‘Amid the post-war boom of Hollywood’s Golden Age, Cole Phelps is an LAPD detective thrown headfirst into a city drowning in its own success. Corruption is rampant, the drug trade is exploding, and murder rates are at an all-time high. In his fight to climb the ranks and do what’s right, Phelps must unravel the truth behind a string of arson attacks, racketeering conspiracies and brutal murders, battling the L.A. underworld and even members of his own department to uncover a secret that could shake the city to its rotten core.‘
I must admit that I’ve never been the biggest fan of Rockstar Games (although I’ve never played Red Dead: Redemption).
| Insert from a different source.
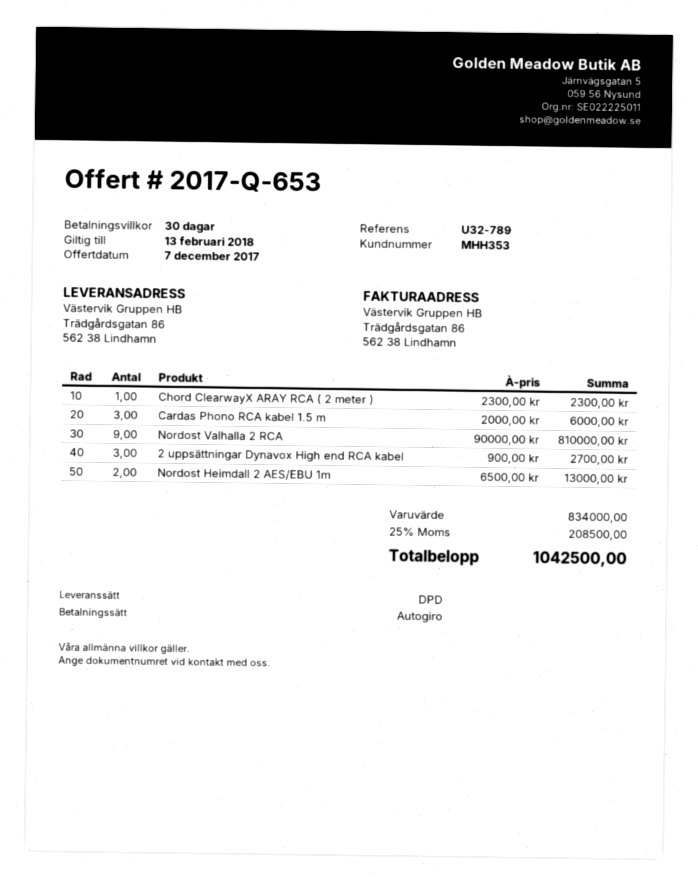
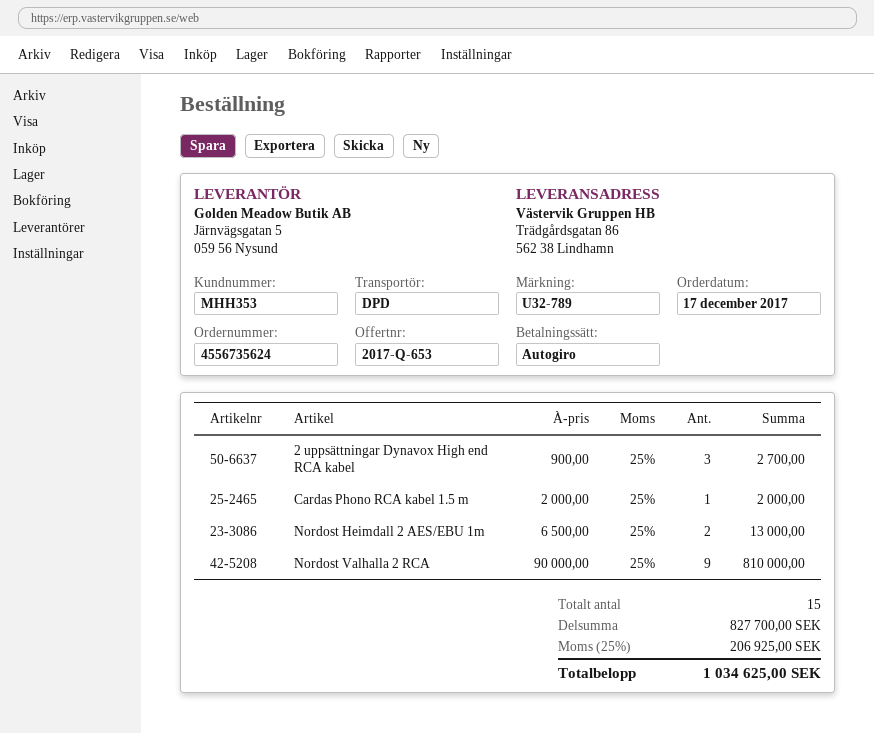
Chord ClearwayX ARAY RCA ( 2 meter ): 1 x 2300.00 = 2300.00 -> none
Cardas Phono RCA kabel 1.5 m: 3 x 2000.00 = 6000.00 -> 1 x 2000.00 = 2000.00
subtotal: 834000.00 -> 827700.00
tax: 25% = 208500.00 -> 25% = 206925.00
total: 1042500.00 -> 1034625.00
While the Grand Theft Auto series can be fun at times I quickly find myself getting bored with them. So it was with mixed feelings that I approached L.A. Noire. Thankfully, L.A. Noire is a very different game, and I hope that we get more like it in the future.
One of the best aspects of the game is the wonderful atmosphere it creates. L.A. in the 40’s is recreated in loving detail and the characters are pitch perfect for the time. Although some of the partners you have along the way feel a little one-dimensional, this is in keeping with the type of story they’re trying to tell. This is a classic hardboiled story of a troubled cop in a corrupt police force.
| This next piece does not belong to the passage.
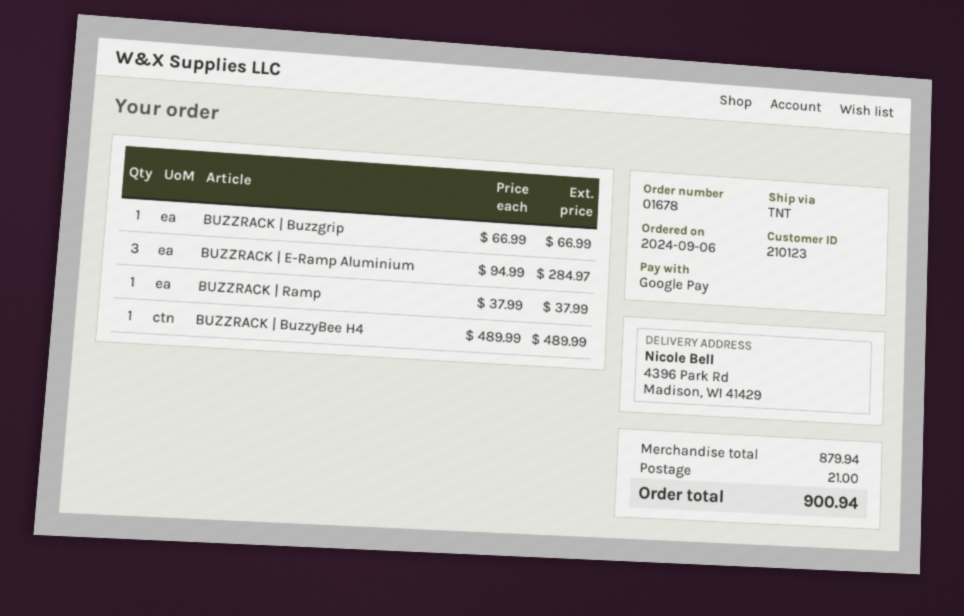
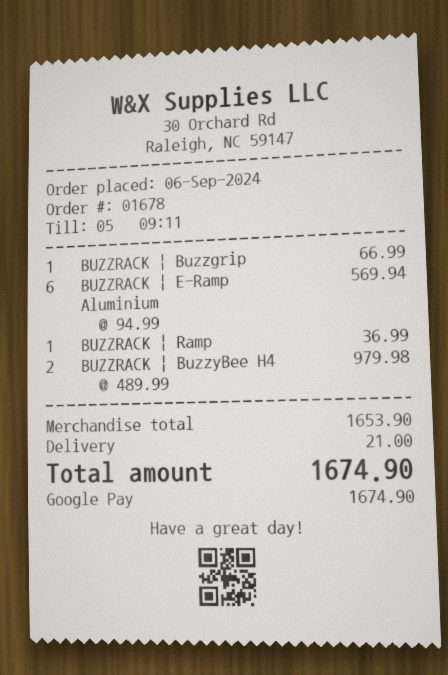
BUZZRACK | E-Ramp Aluminium: 3 x 94.99 = 284.97 -> 6 x 94.99 = 569.94
BUZZRACK | Ramp: 1 x 37.99 = 37.99 -> 1 x 36.99 = 36.99
BUZZRACK | BuzzyBee H4: 1 x 489.99 = 489.99 -> 2 x 489.99 = 979.98
subtotal: 879.94 -> 1653.90
total: 900.94 -> 1674.90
For a while, it seems like the character of Cole Phelps is too good to be true. He zealously holds to the letter of the law and takes his experienced partners to task for their more open approach. But soon the cracks begin to show. While the flashbacks filling in Cole’s back story feel a bit ham-fisted at times, the core story is pretty good. But it’s a consequence of the structure of the game that the pacing of the story feels very disjointed. Some more exploration of the time between Cole’s cases would have been very beneficial.
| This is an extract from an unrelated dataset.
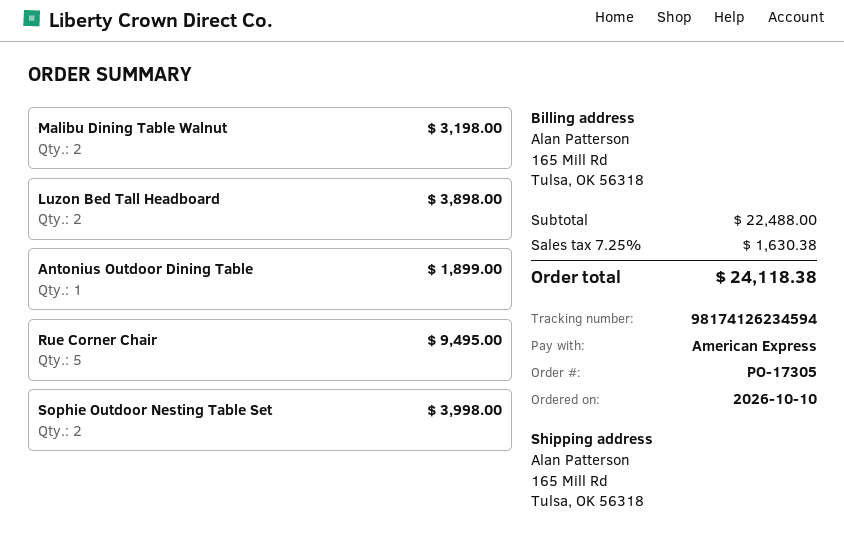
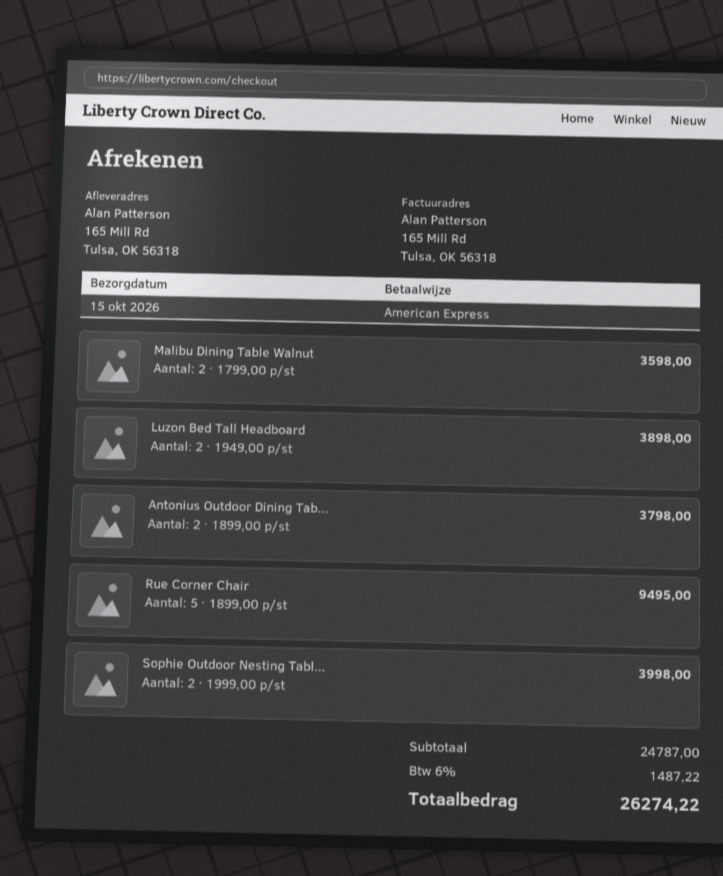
Malibu Dining Table Walnut: 2 for 3198.00 -> 2 for 3598.00
Antonius Outdoor Dining Table: 1 for 1899.00 -> 2 for 3798.00
subtotal: 22488.00 -> 24787.00
tax: 7.25% = 1630.38 -> 6% = 1487.22
total: 24118.38 -> 26274.22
A great deal of fuss has been made about the ending of this game, and while I can see why some people would be upset, this story was only ever really going to end one way. The writers made the conclusion feel satisfying, and that’s all you can really ask for. The writers have done a great job in general, with each of the cases feeling fleshed out, and making it very dubious as to which suspect actually did the deed. Unfortunately, the cases on the Vice and Arson desks don’t feel nearly as interesting as the cases you follow through the Homicide desk. I know that the later desks are very important to the story, but it was always going to be a bit of a let down after the excitement of Homicide.
As for the technical aspects of the game, the heavily promoted facial capture technology is very impressive. While there are still some uncanny valley problems, you really can read facial expressions, which is what the entire interrogation mechanic relies on. In the early stages of the game, the actors were obviously instructed to exaggerate their expressions to make it easier for the player, but in the later stages of the game it’s always a really tough call. You have to pay attention to all of the clues that you’ve gathered and witness testimony to have any idea what your suspect is thinking.
The open world gameplay is hit and miss. I found the driving extremely cumbersome and annoying. After a while I just got my partner to drive me wherever we were going, but there are several sections where that’s not an option. The gun play is really fun, and flows fairly fluidly, but the camera can sometimes be a little annoying which is a problem that all 3rd person games suffer from. The really annoying parts are where artificial barriers are put into place to increase the difficulty. One prime example is when you’re asked to pursue an armed suspect through a series of catacombs in the dark. For the entire game you’ve carried around a torch that you clip to your jacket when investigating in the dark, but for some reason you seem to have forgotten it this time. So the only way you can see what’s in front of you is by firing your gun (Or by turning up the brightness which is what I resorted to).
Overall, this game was a great deal of fun to play. A few problems are to be expected when trying something different like this, but none of them were game-breakers. If you’re a fan of detective stories, then this is definitely something you should check out.
What I Liked – Different style of game. Great style and atmosphere. Impressive face capture technology. Interesting cases. Good shoot-outs.
What I Didn’t Like – Some of the characters felt a little thin. Awkward controls, particularly while driving. Artificial limitations to increase difficulty. Story pacing was very haphazard.